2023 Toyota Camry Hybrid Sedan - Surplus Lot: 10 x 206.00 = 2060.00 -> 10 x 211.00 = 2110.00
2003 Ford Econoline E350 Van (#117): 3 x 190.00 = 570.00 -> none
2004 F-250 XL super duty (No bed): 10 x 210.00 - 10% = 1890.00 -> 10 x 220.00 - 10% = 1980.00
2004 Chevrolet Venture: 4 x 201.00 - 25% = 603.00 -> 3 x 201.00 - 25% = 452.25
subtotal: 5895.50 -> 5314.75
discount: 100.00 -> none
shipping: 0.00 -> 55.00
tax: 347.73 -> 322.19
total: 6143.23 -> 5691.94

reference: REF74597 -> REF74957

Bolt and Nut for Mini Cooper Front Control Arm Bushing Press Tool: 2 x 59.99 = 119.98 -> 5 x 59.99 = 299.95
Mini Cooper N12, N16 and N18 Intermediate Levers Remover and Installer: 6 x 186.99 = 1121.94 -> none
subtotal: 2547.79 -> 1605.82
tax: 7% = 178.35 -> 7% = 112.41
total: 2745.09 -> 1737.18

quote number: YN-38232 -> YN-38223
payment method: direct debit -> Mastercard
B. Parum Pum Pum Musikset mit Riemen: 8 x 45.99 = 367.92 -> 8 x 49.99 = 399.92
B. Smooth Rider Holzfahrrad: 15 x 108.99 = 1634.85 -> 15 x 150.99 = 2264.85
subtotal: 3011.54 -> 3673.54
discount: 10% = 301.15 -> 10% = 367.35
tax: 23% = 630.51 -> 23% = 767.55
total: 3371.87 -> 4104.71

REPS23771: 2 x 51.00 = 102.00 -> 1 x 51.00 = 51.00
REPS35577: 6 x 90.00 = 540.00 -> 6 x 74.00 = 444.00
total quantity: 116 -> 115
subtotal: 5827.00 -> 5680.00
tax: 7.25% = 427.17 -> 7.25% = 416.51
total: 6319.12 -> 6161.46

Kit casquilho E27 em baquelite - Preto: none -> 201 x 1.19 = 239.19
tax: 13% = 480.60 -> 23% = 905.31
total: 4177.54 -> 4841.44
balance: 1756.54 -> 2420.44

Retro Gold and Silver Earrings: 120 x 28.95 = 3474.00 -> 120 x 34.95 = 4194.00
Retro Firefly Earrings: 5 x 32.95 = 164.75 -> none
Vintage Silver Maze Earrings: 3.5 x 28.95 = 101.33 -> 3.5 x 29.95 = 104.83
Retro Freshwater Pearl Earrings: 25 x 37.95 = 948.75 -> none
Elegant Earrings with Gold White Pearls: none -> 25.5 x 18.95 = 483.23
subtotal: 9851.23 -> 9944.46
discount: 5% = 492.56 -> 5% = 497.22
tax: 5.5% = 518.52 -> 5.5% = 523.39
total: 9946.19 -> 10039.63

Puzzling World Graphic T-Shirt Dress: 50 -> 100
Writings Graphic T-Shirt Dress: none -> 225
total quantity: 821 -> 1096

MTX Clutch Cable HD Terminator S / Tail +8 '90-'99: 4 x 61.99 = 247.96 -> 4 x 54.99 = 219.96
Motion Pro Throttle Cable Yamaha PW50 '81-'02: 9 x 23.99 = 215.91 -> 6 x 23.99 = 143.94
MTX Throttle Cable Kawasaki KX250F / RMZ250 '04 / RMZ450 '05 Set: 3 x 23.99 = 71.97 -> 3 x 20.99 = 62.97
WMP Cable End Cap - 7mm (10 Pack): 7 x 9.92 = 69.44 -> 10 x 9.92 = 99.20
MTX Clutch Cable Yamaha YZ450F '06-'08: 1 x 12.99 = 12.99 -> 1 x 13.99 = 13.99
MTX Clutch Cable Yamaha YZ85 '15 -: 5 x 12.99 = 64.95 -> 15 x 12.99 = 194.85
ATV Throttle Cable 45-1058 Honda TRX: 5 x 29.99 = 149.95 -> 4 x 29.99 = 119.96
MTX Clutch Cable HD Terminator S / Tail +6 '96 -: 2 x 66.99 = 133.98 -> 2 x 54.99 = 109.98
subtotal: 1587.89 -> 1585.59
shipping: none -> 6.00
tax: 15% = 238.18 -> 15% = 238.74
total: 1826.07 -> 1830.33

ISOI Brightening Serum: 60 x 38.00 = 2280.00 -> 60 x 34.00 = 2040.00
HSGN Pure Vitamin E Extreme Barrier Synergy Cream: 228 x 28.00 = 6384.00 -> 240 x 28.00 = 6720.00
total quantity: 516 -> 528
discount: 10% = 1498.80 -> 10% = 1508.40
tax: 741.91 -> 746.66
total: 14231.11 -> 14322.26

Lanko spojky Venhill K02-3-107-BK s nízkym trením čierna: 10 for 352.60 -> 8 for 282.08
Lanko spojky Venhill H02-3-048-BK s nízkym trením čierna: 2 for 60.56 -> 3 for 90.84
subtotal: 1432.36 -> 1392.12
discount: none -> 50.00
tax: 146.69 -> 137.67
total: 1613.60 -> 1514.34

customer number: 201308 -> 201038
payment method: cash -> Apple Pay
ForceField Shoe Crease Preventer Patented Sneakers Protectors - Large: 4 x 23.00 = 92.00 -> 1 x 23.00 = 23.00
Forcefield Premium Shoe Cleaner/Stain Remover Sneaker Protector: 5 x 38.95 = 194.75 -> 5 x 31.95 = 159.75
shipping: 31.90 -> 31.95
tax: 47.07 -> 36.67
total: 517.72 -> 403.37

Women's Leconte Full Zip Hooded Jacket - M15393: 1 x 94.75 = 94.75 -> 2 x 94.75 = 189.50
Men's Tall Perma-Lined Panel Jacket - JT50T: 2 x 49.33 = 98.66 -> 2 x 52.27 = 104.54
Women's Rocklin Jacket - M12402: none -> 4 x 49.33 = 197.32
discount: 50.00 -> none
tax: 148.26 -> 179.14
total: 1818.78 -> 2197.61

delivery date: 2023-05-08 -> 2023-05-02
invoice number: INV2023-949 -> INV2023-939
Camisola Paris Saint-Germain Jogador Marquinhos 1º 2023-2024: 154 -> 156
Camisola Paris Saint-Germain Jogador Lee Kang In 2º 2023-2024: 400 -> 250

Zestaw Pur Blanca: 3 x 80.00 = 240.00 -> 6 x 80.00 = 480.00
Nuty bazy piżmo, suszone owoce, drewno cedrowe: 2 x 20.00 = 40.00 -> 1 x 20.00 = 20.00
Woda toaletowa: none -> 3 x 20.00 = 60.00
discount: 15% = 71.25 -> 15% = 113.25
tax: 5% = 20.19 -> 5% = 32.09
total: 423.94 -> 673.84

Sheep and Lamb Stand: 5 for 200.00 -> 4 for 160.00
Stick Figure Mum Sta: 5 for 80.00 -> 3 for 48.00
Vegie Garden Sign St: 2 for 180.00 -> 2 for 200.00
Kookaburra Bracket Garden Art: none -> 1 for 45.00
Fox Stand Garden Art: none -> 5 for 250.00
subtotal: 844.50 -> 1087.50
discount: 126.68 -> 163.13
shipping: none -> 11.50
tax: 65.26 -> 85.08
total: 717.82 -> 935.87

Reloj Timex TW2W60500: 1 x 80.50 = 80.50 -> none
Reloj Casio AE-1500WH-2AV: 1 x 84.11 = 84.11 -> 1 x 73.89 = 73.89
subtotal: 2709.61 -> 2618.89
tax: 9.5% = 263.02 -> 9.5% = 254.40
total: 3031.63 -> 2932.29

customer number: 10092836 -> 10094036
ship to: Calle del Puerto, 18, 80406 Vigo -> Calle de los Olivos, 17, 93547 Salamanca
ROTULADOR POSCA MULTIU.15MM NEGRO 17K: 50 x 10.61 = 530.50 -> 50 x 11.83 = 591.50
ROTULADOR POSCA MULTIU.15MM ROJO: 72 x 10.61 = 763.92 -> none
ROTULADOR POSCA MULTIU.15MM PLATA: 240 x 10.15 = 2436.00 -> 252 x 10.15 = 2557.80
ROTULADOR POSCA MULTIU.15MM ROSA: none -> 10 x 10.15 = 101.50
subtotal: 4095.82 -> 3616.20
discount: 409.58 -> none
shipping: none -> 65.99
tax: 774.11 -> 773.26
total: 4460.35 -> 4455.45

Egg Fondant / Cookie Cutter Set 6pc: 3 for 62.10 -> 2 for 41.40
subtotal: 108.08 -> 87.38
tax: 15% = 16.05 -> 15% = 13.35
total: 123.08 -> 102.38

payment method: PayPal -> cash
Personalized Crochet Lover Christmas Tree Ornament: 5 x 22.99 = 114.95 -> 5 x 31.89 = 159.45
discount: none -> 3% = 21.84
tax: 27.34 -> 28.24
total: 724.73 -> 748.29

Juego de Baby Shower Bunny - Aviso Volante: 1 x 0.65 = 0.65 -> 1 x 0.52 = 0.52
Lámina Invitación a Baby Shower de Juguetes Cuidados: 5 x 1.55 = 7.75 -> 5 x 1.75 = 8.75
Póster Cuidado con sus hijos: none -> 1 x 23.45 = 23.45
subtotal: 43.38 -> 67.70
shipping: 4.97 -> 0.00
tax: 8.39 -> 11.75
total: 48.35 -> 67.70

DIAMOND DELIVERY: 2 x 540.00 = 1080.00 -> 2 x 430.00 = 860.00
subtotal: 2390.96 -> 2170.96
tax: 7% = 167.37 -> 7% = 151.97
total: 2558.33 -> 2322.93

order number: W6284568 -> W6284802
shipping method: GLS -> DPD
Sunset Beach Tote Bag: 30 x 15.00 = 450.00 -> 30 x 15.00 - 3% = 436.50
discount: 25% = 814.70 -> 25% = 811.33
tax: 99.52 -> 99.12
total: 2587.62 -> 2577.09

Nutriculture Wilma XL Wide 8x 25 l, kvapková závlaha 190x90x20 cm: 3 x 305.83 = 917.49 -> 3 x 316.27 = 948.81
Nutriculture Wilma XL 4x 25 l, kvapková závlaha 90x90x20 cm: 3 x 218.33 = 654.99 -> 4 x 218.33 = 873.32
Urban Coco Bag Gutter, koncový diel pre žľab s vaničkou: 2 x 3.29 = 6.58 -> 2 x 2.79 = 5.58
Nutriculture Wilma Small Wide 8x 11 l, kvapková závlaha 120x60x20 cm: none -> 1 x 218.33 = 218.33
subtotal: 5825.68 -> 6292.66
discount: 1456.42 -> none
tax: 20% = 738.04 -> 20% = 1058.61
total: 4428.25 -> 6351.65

______________________________

**Problem statement:** Only the lines above starting at the one containing "REPS23771: 2 x" and ending at the one containing "MTX Clutch Cable HD Terminator S / Tail +6", both included, are to be returned, exactly as they read.

**Task answer:**
REPS23771: 2 x 51.00 = 102.00 -> 1 x 51.00 = 51.00
REPS35577: 6 x 90.00 = 540.00 -> 6 x 74.00 = 444.00
total quantity: 116 -> 115
subtotal: 5827.00 -> 5680.00
tax: 7.25% = 427.17 -> 7.25% = 416.51
total: 6319.12 -> 6161.46

Kit casquilho E27 em baquelite - Preto: none -> 201 x 1.19 = 239.19
tax: 13% = 480.60 -> 23% = 905.31
total: 4177.54 -> 4841.44
balance: 1756.54 -> 2420.44

Retro Gold and Silver Earrings: 120 x 28.95 = 3474.00 -> 120 x 34.95 = 4194.00
Retro Firefly Earrings: 5 x 32.95 = 164.75 -> none
Vintage Silver Maze Earrings: 3.5 x 28.95 = 101.33 -> 3.5 x 29.95 = 104.83
Retro Freshwater Pearl Earrings: 25 x 37.95 = 948.75 -> none
Elegant Earrings with Gold White Pearls: none -> 25.5 x 18.95 = 483.23
subtotal: 9851.23 -> 9944.46
discount: 5% = 492.56 -> 5% = 497.22
tax: 5.5% = 518.52 -> 5.5% = 523.39
total: 9946.19 -> 10039.63

Puzzling World Graphic T-Shirt Dress: 50 -> 100
Writings Graphic T-Shirt Dress: none -> 225
total quantity: 821 -> 1096

MTX Clutch Cable HD Terminator S / Tail +8 '90-'99: 4 x 61.99 = 247.96 -> 4 x 54.99 = 219.96
Motion Pro Throttle Cable Yamaha PW50 '81-'02: 9 x 23.99 = 215.91 -> 6 x 23.99 = 143.94
MTX Throttle Cable Kawasaki KX250F / RMZ250 '04 / RMZ450 '05 Set: 3 x 23.99 = 71.97 -> 3 x 20.99 = 62.97
WMP Cable End Cap - 7mm (10 Pack): 7 x 9.92 = 69.44 -> 10 x 9.92 = 99.20
MTX Clutch Cable Yamaha YZ450F '06-'08: 1 x 12.99 = 12.99 -> 1 x 13.99 = 13.99
MTX Clutch Cable Yamaha YZ85 '15 -: 5 x 12.99 = 64.95 -> 15 x 12.99 = 194.85
ATV Throttle Cable 45-1058 Honda TRX: 5 x 29.99 = 149.95 -> 4 x 29.99 = 119.96
MTX Clutch Cable HD Terminator S / Tail +6 '96 -: 2 x 66.99 = 133.98 -> 2 x 54.99 = 109.98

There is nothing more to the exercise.